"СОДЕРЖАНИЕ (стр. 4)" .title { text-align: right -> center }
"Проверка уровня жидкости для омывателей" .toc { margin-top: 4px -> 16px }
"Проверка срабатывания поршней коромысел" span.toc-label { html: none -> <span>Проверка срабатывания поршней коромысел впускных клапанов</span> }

----

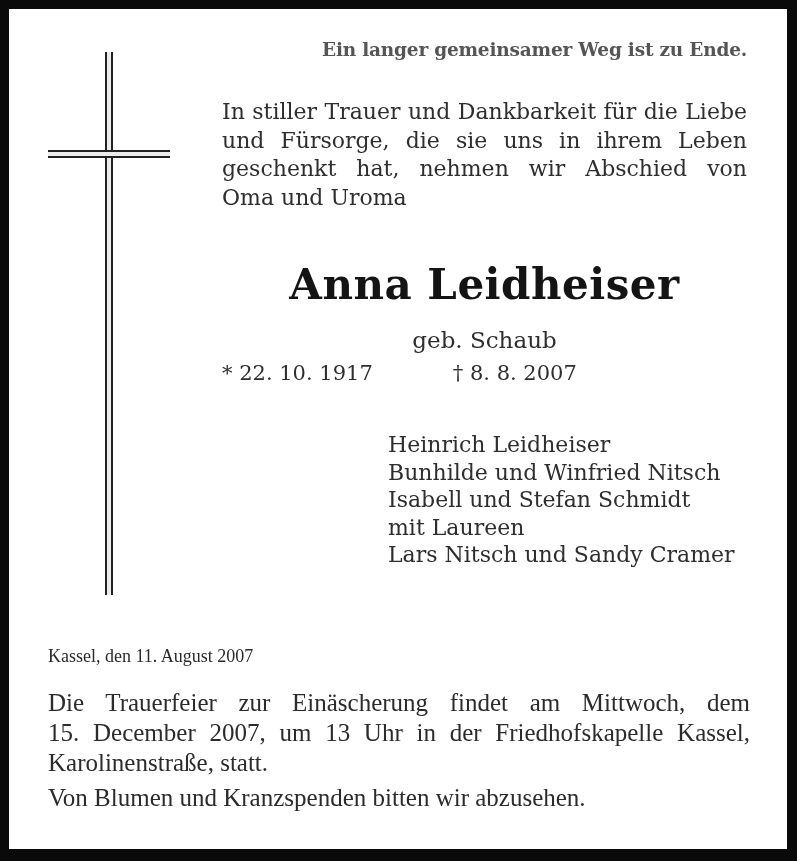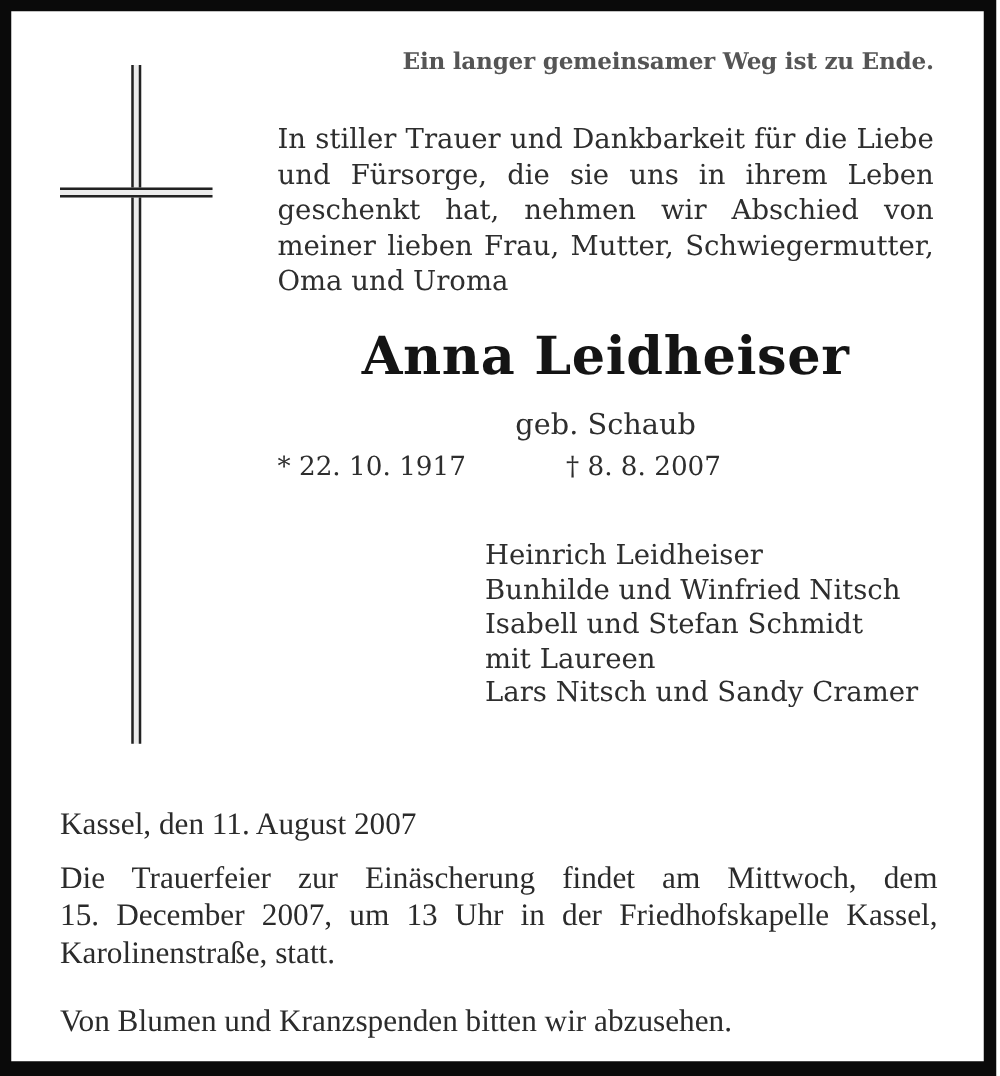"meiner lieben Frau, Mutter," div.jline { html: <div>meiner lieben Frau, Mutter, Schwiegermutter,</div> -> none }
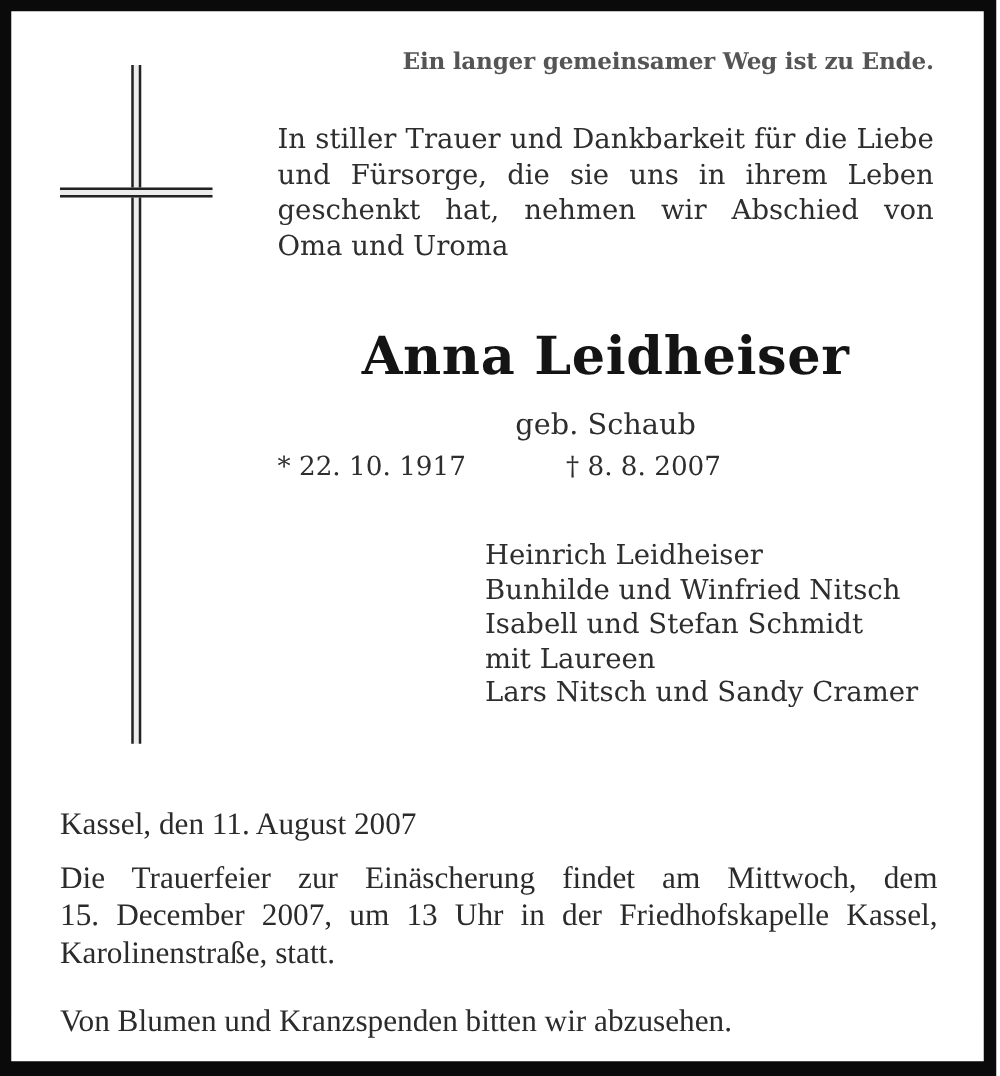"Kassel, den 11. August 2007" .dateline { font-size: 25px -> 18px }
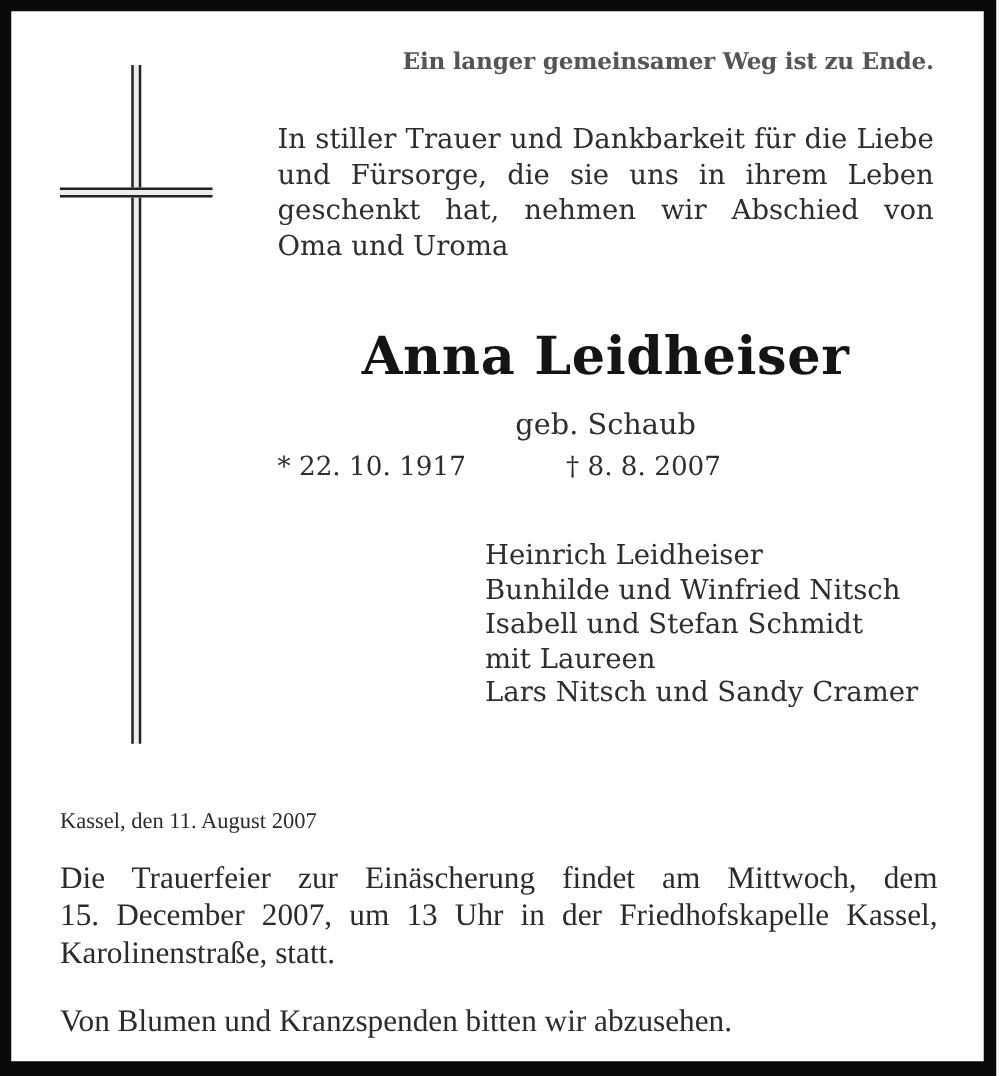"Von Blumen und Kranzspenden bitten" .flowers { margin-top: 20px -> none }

----

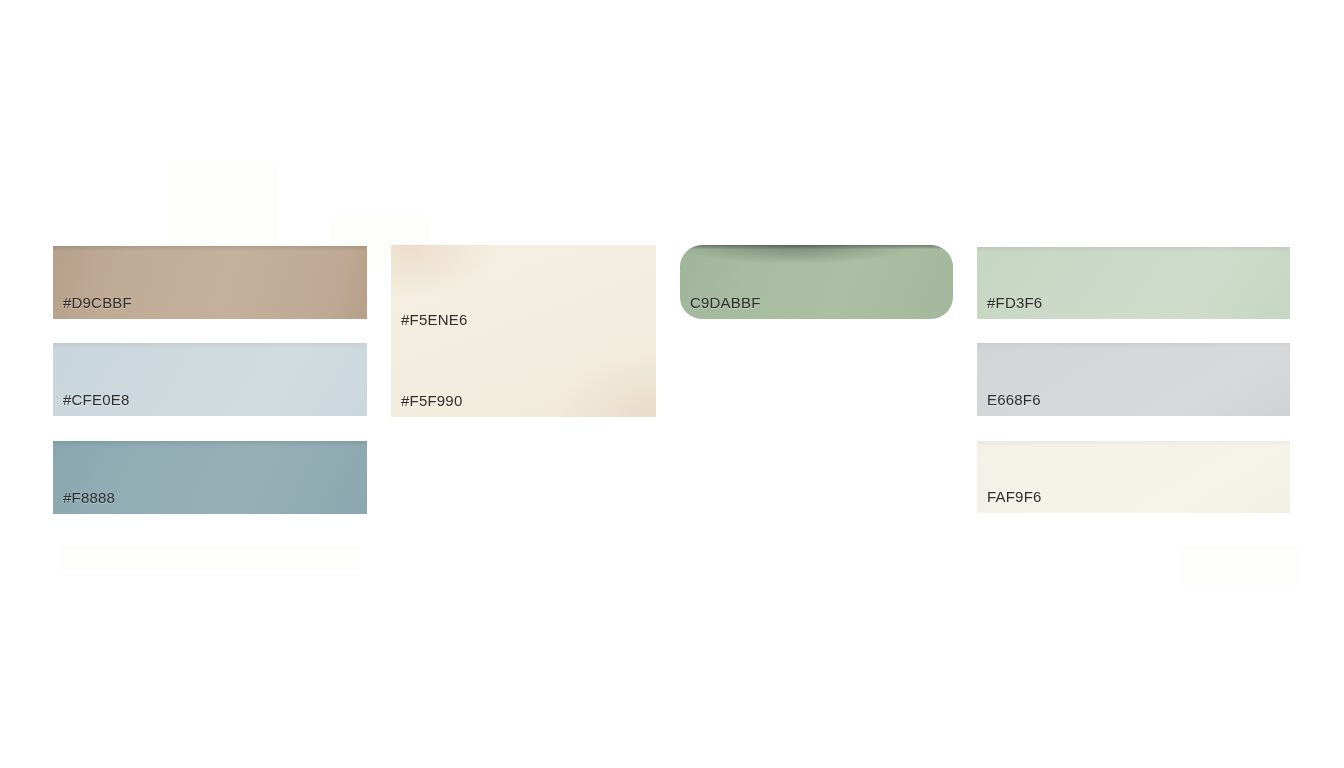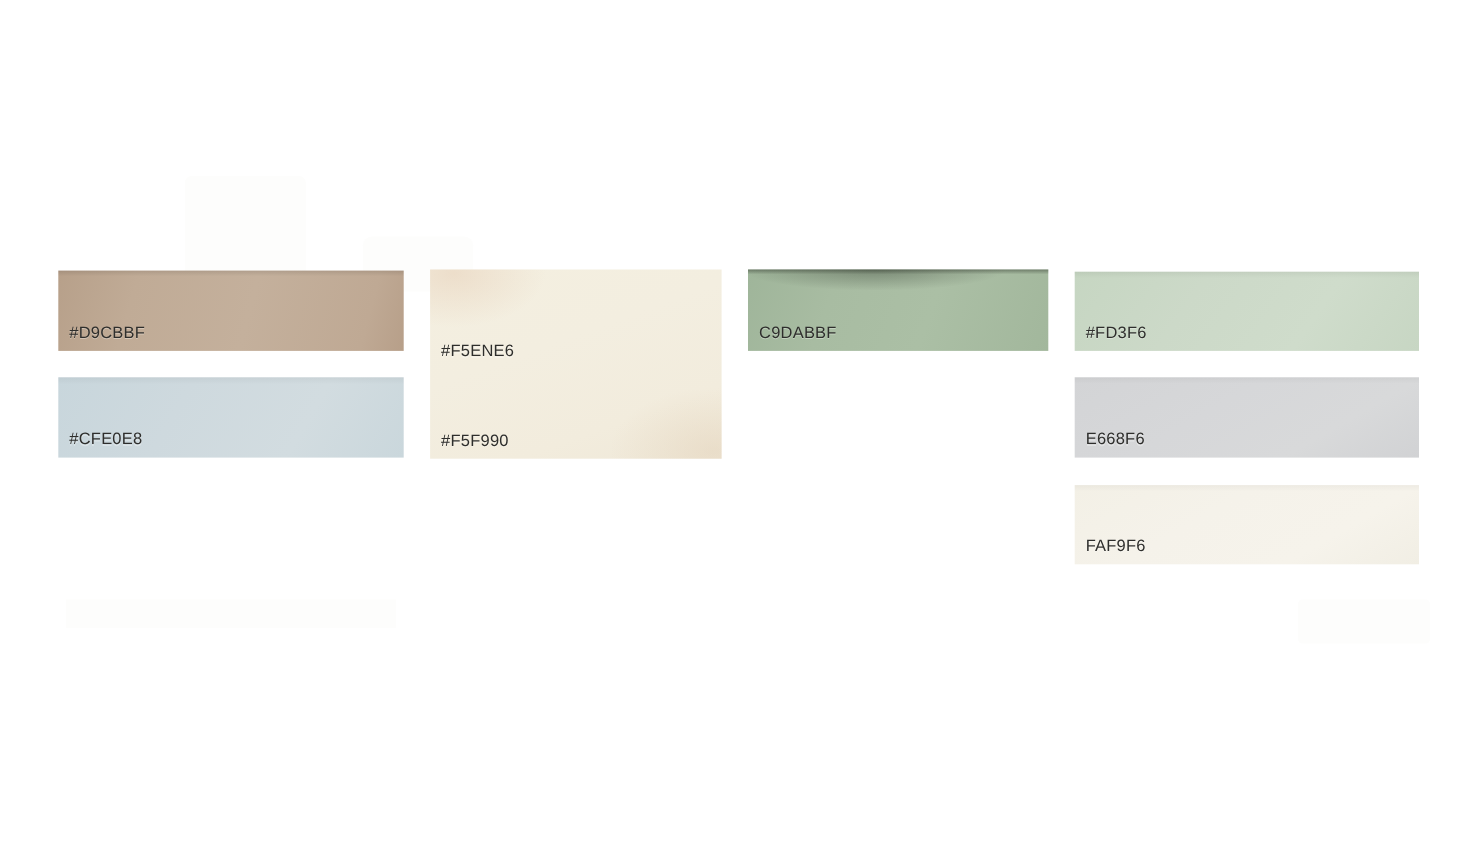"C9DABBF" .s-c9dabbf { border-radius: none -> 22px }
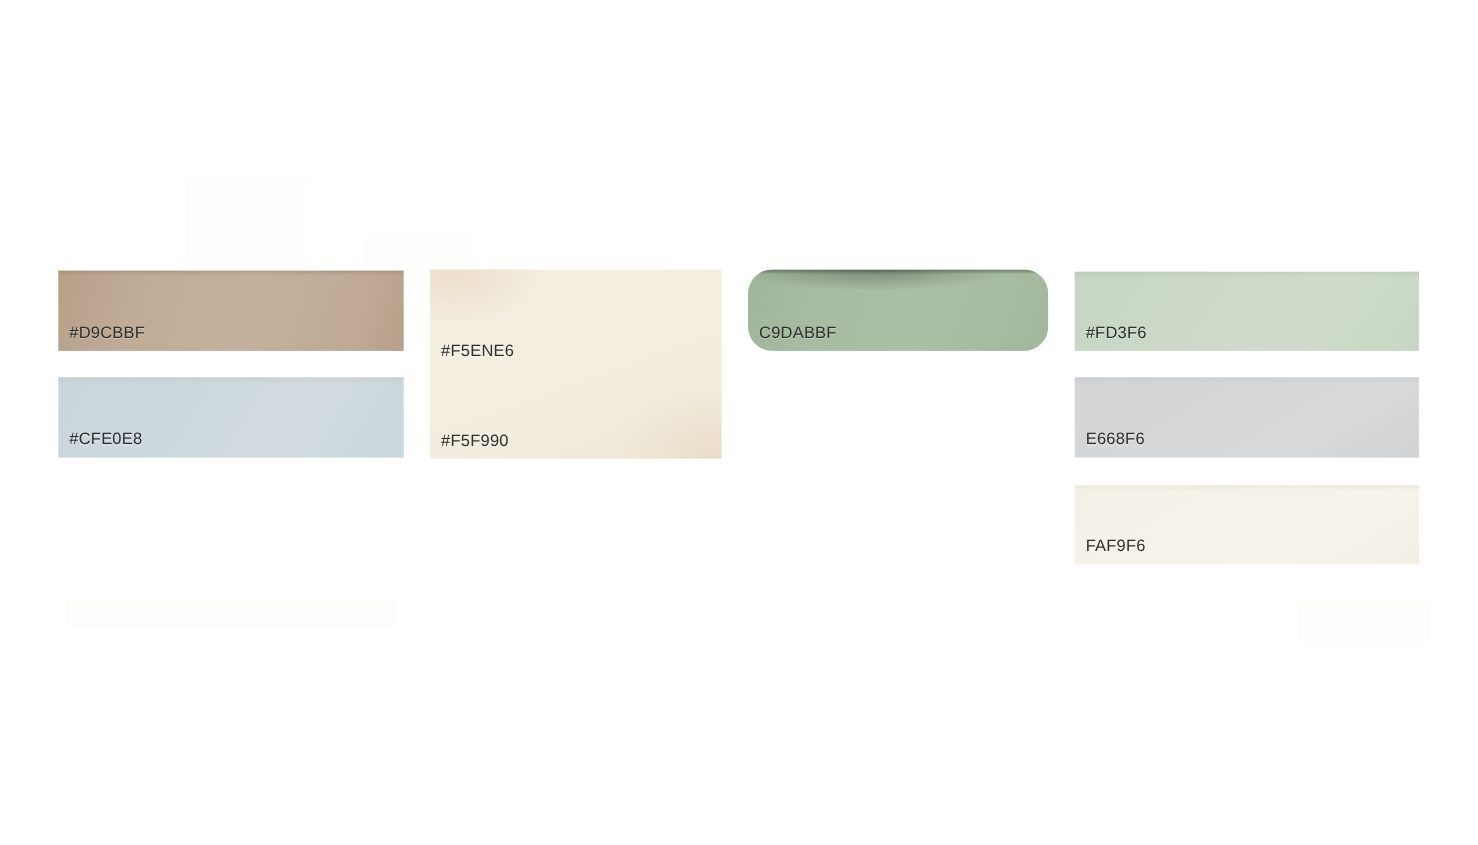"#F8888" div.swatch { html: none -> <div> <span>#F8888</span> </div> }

----

## WORK TO COMPLETE
In the listing above, find the line with "text-align: right ->" and the line with "none -> <span>Проверка", then print exactly those two lines and every line between them, and nothing more.

## ANSWER FOR THIS EXERCISE
"СОДЕРЖАНИЕ (стр. 4)" .title { text-align: right -> center }
"Проверка уровня жидкости для омывателей" .toc { margin-top: 4px -> 16px }
"Проверка срабатывания поршней коромысел" span.toc-label { html: none -> <span>Проверка срабатывания поршней коромысел впускных клапанов</span> }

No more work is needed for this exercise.